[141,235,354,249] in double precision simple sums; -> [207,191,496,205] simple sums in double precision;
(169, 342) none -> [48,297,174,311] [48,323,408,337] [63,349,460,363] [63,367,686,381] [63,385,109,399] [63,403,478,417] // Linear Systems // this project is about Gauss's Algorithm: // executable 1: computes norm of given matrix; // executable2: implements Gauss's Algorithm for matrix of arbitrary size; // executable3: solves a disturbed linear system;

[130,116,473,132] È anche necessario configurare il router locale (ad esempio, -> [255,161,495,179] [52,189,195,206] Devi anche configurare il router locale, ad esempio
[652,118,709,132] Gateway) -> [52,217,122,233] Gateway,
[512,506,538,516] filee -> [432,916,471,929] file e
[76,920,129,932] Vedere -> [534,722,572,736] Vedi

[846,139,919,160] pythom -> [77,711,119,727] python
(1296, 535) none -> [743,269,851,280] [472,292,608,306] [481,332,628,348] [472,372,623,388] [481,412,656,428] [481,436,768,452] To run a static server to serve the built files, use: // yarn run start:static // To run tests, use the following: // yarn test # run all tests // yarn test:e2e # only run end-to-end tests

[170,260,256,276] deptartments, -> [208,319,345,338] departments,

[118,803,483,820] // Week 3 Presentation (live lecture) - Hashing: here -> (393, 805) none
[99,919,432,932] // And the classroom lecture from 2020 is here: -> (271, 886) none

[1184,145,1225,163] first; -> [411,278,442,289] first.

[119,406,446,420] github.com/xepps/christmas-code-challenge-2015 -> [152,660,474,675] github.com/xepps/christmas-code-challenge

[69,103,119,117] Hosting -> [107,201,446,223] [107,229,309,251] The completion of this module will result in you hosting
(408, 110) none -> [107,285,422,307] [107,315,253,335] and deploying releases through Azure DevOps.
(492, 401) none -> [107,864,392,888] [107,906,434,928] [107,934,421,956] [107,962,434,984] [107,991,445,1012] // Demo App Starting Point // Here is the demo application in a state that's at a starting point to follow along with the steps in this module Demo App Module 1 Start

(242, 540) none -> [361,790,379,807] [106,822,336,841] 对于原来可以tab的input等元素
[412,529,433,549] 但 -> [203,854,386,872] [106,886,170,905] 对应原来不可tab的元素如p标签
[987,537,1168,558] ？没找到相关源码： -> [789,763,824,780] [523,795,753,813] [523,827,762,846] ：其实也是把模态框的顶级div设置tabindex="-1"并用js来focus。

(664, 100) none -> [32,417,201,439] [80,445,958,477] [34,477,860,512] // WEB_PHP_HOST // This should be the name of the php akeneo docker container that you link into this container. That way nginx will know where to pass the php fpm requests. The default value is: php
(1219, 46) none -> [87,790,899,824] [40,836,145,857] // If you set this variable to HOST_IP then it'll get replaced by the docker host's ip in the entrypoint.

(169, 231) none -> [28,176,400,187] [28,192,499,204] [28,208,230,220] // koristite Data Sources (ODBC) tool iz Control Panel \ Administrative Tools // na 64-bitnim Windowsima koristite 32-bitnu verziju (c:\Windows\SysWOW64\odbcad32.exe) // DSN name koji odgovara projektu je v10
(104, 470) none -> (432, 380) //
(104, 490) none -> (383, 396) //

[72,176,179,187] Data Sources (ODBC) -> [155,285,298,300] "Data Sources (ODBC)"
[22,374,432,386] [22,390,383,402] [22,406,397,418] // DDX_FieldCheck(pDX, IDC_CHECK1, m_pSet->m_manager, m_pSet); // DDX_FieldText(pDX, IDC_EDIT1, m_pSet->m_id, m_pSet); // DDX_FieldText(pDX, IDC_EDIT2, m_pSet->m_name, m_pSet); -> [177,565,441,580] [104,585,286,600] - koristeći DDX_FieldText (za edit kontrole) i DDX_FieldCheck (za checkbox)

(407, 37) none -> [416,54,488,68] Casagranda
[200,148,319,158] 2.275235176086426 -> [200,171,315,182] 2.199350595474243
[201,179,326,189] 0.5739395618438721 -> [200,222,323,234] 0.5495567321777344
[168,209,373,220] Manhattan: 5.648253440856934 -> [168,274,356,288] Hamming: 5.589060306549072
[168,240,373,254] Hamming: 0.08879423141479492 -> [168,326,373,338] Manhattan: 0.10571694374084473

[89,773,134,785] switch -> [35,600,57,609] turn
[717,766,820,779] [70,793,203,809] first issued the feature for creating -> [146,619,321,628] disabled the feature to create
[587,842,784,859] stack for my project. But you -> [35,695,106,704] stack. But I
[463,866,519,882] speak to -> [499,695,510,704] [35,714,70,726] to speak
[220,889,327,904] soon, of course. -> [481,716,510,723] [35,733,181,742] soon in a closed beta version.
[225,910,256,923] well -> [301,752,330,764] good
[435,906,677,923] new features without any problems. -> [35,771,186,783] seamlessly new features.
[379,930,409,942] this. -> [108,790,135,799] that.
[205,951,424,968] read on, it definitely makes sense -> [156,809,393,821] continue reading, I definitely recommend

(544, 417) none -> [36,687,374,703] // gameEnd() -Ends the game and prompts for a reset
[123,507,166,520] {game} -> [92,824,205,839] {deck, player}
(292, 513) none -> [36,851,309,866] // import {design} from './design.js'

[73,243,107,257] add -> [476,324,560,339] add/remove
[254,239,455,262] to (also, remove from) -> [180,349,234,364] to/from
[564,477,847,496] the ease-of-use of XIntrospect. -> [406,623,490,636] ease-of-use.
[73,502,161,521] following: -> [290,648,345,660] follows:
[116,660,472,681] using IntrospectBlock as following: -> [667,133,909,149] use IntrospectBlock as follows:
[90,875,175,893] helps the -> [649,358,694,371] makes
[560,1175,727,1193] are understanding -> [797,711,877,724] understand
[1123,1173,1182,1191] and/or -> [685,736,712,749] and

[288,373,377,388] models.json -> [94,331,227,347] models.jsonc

* [Work required] Set down exactly the lines that begin with the one containing "[73,243,107,257] add ->" and end with the last line above, and no others.

* [Exercise output]
[73,243,107,257] add -> [476,324,560,339] add/remove
[254,239,455,262] to (also, remove from) -> [180,349,234,364] to/from
[564,477,847,496] the ease-of-use of XIntrospect. -> [406,623,490,636] ease-of-use.
[73,502,161,521] following: -> [290,648,345,660] follows:
[116,660,472,681] using IntrospectBlock as following: -> [667,133,909,149] use IntrospectBlock as follows:
[90,875,175,893] helps the -> [649,358,694,371] makes
[560,1175,727,1193] are understanding -> [797,711,877,724] understand
[1123,1173,1182,1191] and/or -> [685,736,712,749] and

[288,373,377,388] models.json -> [94,331,227,347] models.jsonc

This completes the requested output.